JB: to my e-mailers,,,,screw you, this shit interests me. LOL
Urban legends abound about the origins of canal straw in Panama, but the Smithsonian has new evidence that puts an end to the question. Gutter straw is an invasive weed, native to Asia. Because its tiny seeds are carried by the wind, it easily invades gaps and spreads to form impenetrable stands by sprouting from tillers and rhizomes. Once established, gutter straw is a challenge to eliminate. The fire burns the tips and stimulates the roots. The glassy hairs that line the leaves cut the skin and blunt the machetes.
The most widespread story is that the Panama Canal Company imported canal straw (or white straw, Latin name: Saccharum spontaneum L) for erosion control. In other versions, it was brought in by the US Army to modify the landscape for military exercises or it arrived in ships that transited the canal during the 1950s or 1960s. Another study suggested that the seeds or root fragments may have been washed into the canal from a Thai or Vietnamese earthmoving team sent through the canal in the 1970s.

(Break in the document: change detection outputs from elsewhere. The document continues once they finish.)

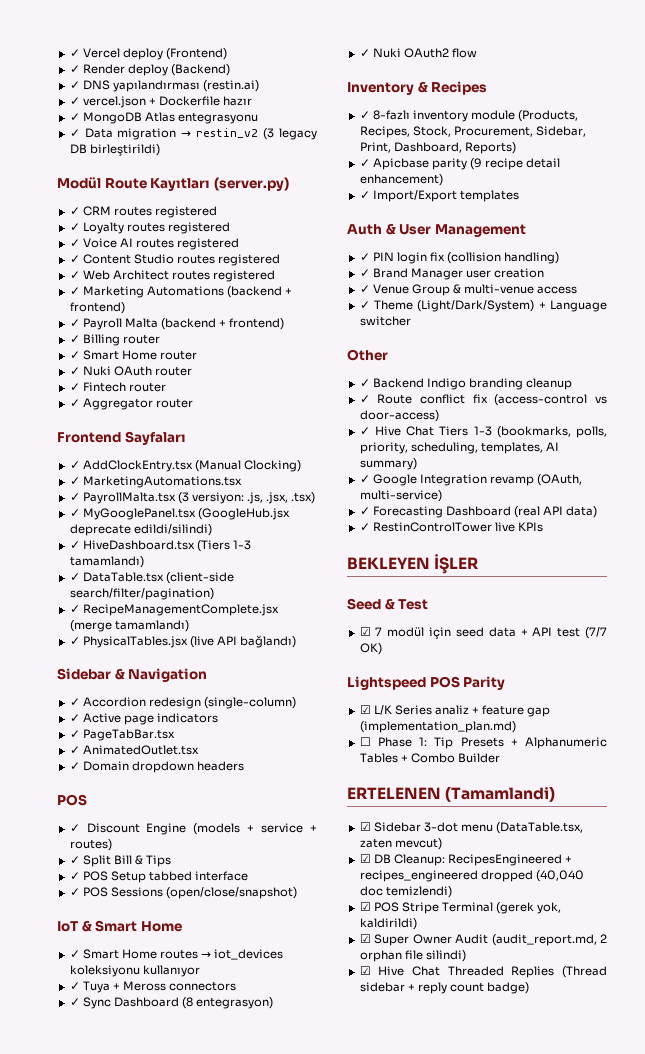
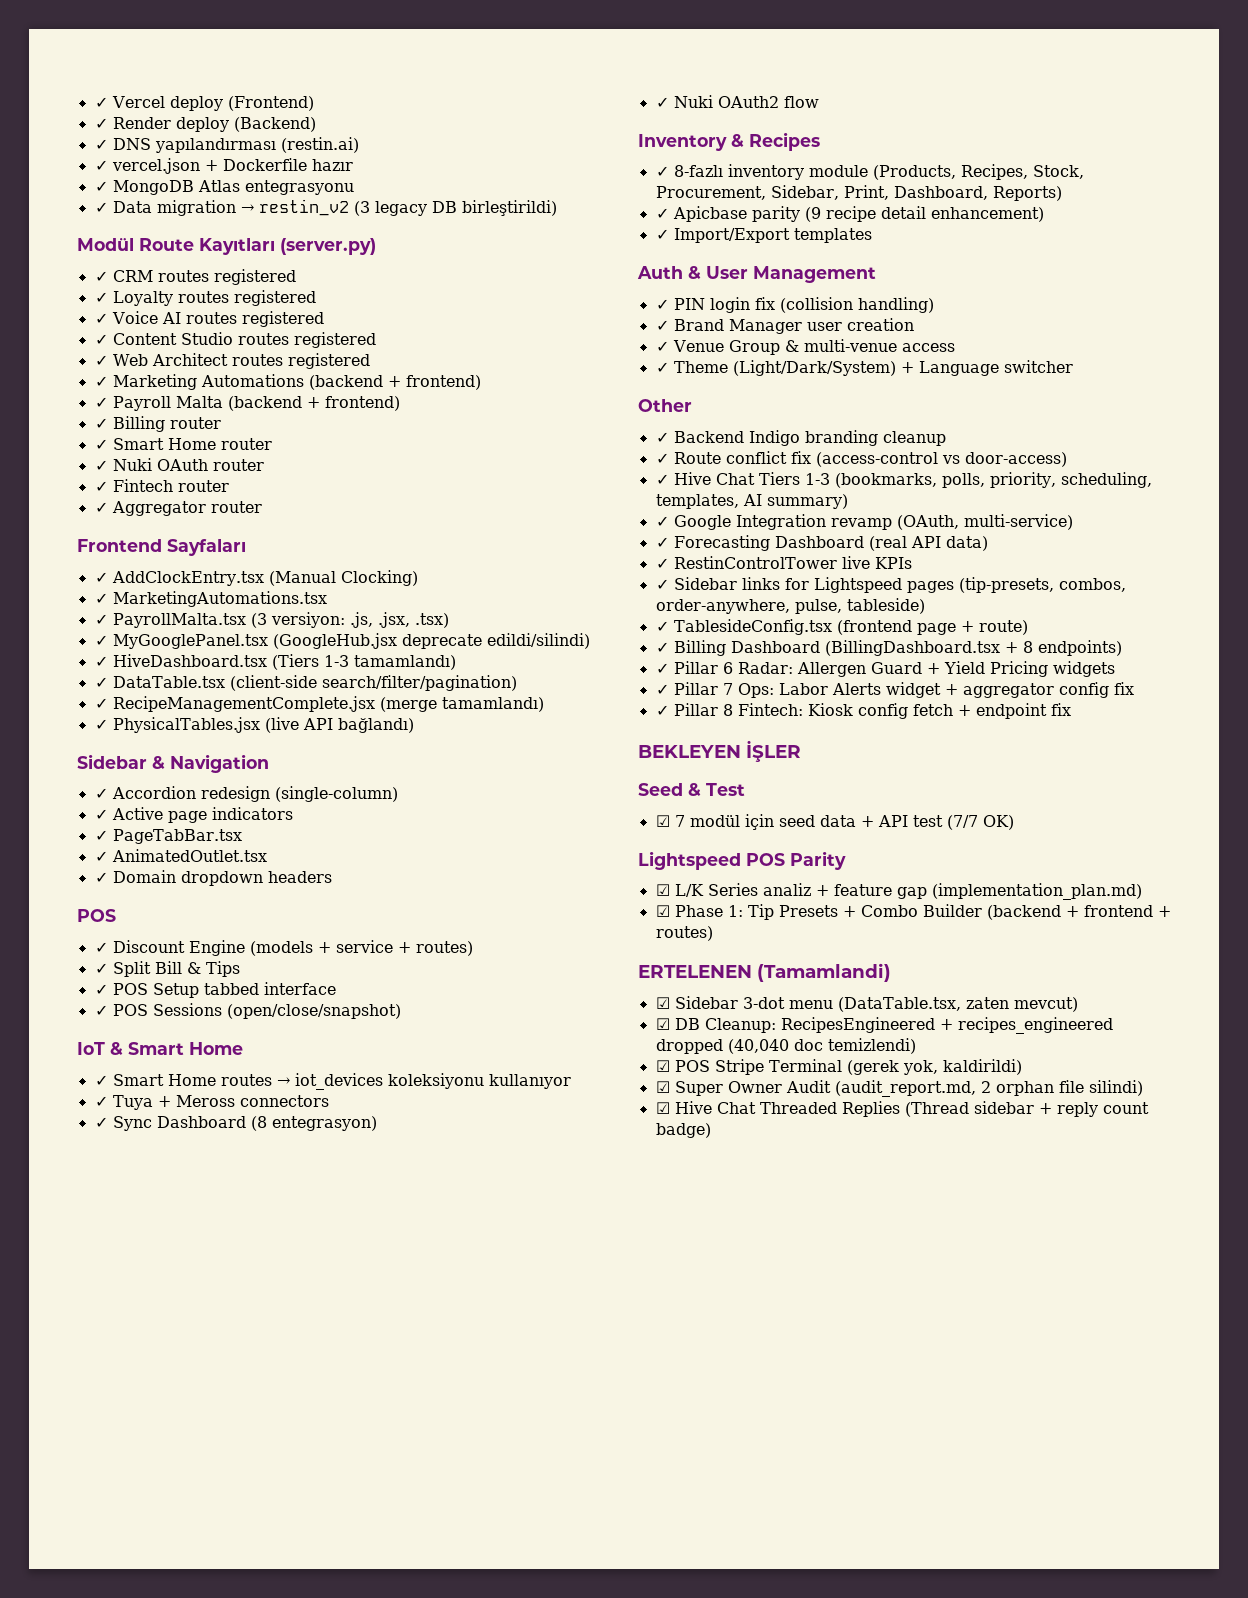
+ ✓ Sidebar links for Lightspeed pages (tip-presets, combos, order-anywhere, pulse, tableside)
+ ✓ TablesideConfig.tsx (frontend page + route)
+ ✓ Billing Dashboard (BillingDashboard.tsx + 8 endpoints)
+ ✓ Pillar 6 Radar: Allergen Guard + Yield Pricing widgets
+ ✓ Pillar 7 Ops: Labor Alerts widget + aggregator config fix
+ ✓ Pillar 8 Fintech: Kiosk config fetch + endpoint fix
- ☐ Phase 1: Tip Presets + Alphanumeric Tables + Combo Builder
+ ☑ Phase 1: Tip Presets + Combo Builder (backend + frontend + routes)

“All of these explanations are unlikely,” said STRI scientist Kristin Saltonstall. “The first documentation of its presence in Panama is a report from the Missouri Botanical Garden of 1948.”
A relative of sugarcane, S. spontaneum often reaches secluded places as a fugitive from breeding collections. Several previous reports from the Tropical Agriculture and Higher Education Research Center suggested that gutter straw escaped from a U.S. Department of Agriculture sugarcane breeding program in the experimental gardens of the Canal Zone (now Summit Municipal Park ) in the early 1940s. New Saltonstall genetic results support this idea.
In 1939, the US Department of Agriculture shipped more than 500 different varieties of sugarcane and close relatives to the experimental gardens in the Canal Zone. Breeders may have been concerned that hurricanes could damage them at the sugarcane experiment station at Canal Point, Florida. The plants were allowed to flower in the gardens as part of the sugarcane breeding trials ongoing between 1940 and 1945.
Saltonstall compared DNA extracted from the leaves of plants he collected in Panama with DNA samples from a large international collection of sugarcane and sugarcane relatives, maintained by colleagues in Australia, including many of the accessions that are likely to be found. brought to Panama in 1939.
“The conditions were right, the plants were there, and the time was right,” said Saltonstall. “We can never say with 100% certainty that it came from the experimental gardens in the Canal Zone, but it certainly seems so, because the DNA of the canal straw in Panama is very similar to the Indonesian accessions in the germplasm collection. All these plants also have high levels of ploidy (many copies of the chromosomes in each cell) and come from the same maternal lineage ”.
Sugarcane is the largest crop in the world. In 2018, Panama produced 2.9 million tons of sugar cane. It was first domesticated in Southeast Asia in the 8th millennium BC and gradually spread throughout the world. Today, one hectare of sugar cane (a cross between S. spontaneum and S. officinarum) yields between 30 and 180 tons of sugar. Sugarcane breeders are eager to improve yield by producing hybrids with other grass species, but as they continue to experiment, the possibility of escapes like this continues.
“This was not an intentional introduction,” Saltonstall commented. “Nobody was thinking about invasive species at the time. More recently there have been leaks in the US in Florida and Louisiana. Germplasm collections must be monitored and if there is a leak it must be dealt with before it becomes a problem ”.